_Directions_
Below are some records; output exactly the lines from the line with "White Pleated Dress: 1" to the line with "total: 240.35 -> 202.65", both ends kept, and nothing more.

_Structured diff data_
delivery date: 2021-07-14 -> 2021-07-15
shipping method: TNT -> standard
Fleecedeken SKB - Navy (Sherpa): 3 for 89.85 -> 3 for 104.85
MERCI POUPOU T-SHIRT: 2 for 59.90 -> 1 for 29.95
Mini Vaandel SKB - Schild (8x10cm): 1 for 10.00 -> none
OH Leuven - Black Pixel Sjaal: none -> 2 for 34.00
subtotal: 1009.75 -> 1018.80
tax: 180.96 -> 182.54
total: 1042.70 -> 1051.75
---
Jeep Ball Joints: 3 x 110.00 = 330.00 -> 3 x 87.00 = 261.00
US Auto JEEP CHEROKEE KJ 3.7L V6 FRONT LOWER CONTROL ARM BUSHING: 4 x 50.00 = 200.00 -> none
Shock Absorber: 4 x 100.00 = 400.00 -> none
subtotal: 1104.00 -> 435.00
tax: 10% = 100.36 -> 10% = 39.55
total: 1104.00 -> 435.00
--
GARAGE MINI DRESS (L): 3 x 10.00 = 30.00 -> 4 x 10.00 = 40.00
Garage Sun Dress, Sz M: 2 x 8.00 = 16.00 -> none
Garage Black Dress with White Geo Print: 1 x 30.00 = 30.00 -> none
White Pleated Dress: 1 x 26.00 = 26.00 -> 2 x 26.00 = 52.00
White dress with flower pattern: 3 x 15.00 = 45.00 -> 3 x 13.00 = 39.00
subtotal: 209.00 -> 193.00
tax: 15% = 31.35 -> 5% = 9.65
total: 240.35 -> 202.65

_Solution to this task_
White Pleated Dress: 1 x 26.00 = 26.00 -> 2 x 26.00 = 52.00
White dress with flower pattern: 3 x 15.00 = 45.00 -> 3 x 13.00 = 39.00
subtotal: 209.00 -> 193.00
tax: 15% = 31.35 -> 5% = 9.65
total: 240.35 -> 202.65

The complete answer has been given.